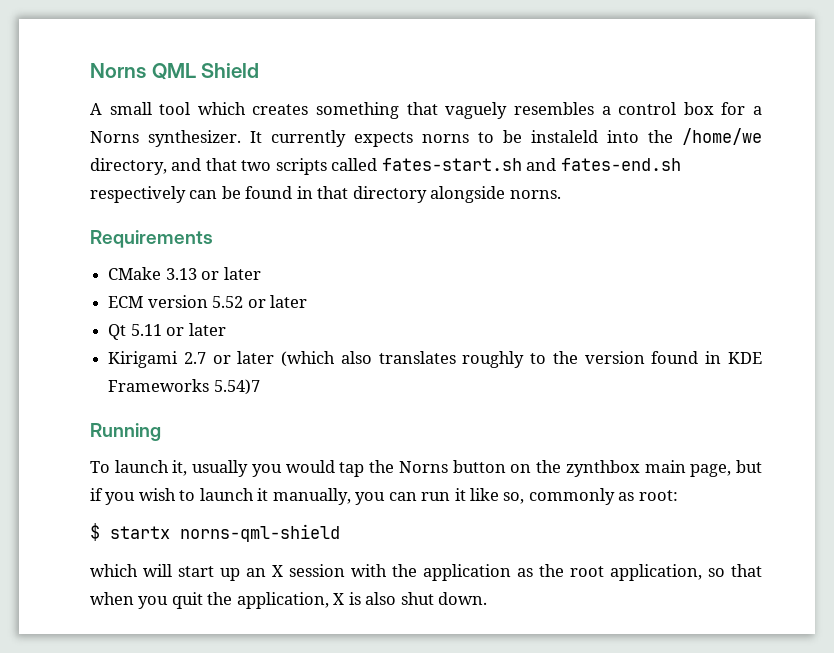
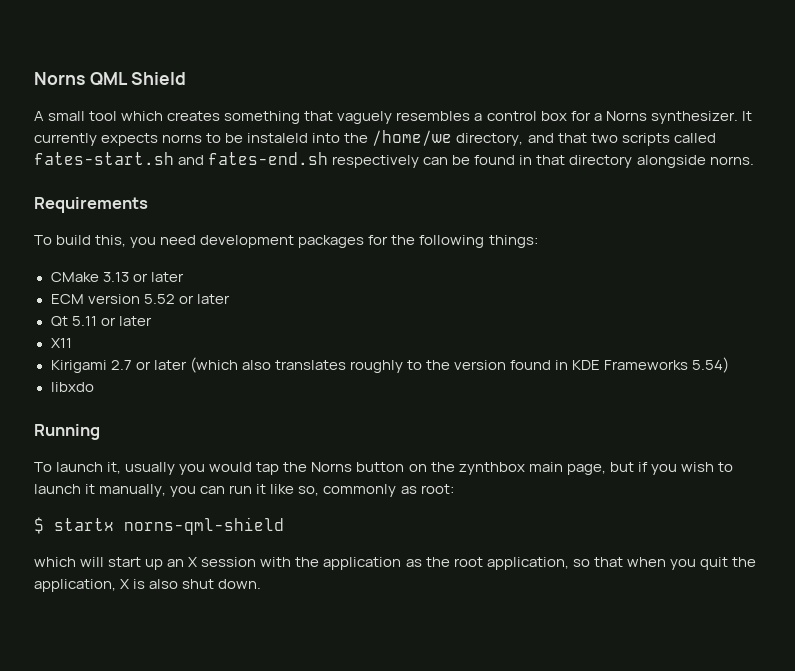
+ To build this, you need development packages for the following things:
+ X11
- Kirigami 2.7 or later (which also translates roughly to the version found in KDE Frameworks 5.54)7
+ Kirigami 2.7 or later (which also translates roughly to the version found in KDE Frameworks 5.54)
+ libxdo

※ ※ ※

* About this task:
Lines containing "Frameworks" in the records above: how many are there? Give only the number.

* Solution for this task:
2